- Opening Delimiter -

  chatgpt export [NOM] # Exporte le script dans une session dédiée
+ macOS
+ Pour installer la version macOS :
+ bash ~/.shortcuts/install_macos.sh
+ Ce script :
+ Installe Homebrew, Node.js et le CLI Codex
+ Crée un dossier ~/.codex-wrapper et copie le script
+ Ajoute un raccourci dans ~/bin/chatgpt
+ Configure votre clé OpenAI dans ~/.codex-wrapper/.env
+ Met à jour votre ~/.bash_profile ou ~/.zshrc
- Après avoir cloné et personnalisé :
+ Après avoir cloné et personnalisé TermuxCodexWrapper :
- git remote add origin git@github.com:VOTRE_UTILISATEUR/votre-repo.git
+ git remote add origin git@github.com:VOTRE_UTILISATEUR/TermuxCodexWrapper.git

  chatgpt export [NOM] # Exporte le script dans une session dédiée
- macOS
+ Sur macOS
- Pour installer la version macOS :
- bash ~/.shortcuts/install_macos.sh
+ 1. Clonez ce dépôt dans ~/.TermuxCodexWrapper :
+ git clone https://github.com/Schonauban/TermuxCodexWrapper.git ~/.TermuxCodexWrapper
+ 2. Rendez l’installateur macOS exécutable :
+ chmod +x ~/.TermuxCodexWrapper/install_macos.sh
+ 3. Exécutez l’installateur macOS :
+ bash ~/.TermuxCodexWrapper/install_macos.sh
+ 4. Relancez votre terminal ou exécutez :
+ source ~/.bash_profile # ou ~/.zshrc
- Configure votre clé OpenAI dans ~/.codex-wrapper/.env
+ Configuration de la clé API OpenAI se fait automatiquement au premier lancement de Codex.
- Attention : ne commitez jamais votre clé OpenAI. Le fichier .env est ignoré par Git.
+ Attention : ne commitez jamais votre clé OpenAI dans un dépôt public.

- Closing Delimiter -

▸ **EXERCISE DESCRIPTION**:
Each line of the material above needs repeating verbatim.

▸ **SOLUTION TO THE PROBLEM**:
  chatgpt export [NOM] # Exporte le script dans une session dédiée
+ macOS
+ Pour installer la version macOS :
+ bash ~/.shortcuts/install_macos.sh
+ Ce script :
+ Installe Homebrew, Node.js et le CLI Codex
+ Crée un dossier ~/.codex-wrapper et copie le script
+ Ajoute un raccourci dans ~/bin/chatgpt
+ Configure votre clé OpenAI dans ~/.codex-wrapper/.env
+ Met à jour votre ~/.bash_profile ou ~/.zshrc
- Après avoir cloné et personnalisé :
+ Après avoir cloné et personnalisé TermuxCodexWrapper :
- git remote add origin git@github.com:VOTRE_UTILISATEUR/votre-repo.git
+ git remote add origin git@github.com:VOTRE_UTILISATEUR/TermuxCodexWrapper.git

  chatgpt export [NOM] # Exporte le script dans une session dédiée
- macOS
+ Sur macOS
- Pour installer la version macOS :
- bash ~/.shortcuts/install_macos.sh
+ 1. Clonez ce dépôt dans ~/.TermuxCodexWrapper :
+ git clone https://github.com/Schonauban/TermuxCodexWrapper.git ~/.TermuxCodexWrapper
+ 2. Rendez l’installateur macOS exécutable :
+ chmod +x ~/.TermuxCodexWrapper/install_macos.sh
+ 3. Exécutez l’installateur macOS :
+ bash ~/.TermuxCodexWrapper/install_macos.sh
+ 4. Relancez votre terminal ou exécutez :
+ source ~/.bash_profile # ou ~/.zshrc
- Configure votre clé OpenAI dans ~/.codex-wrapper/.env
+ Configuration de la clé API OpenAI se fait automatiquement au premier lancement de Codex.
- Attention : ne commitez jamais votre clé OpenAI. Le fichier .env est ignoré par Git.
+ Attention : ne commitez jamais votre clé OpenAI dans un dépôt public.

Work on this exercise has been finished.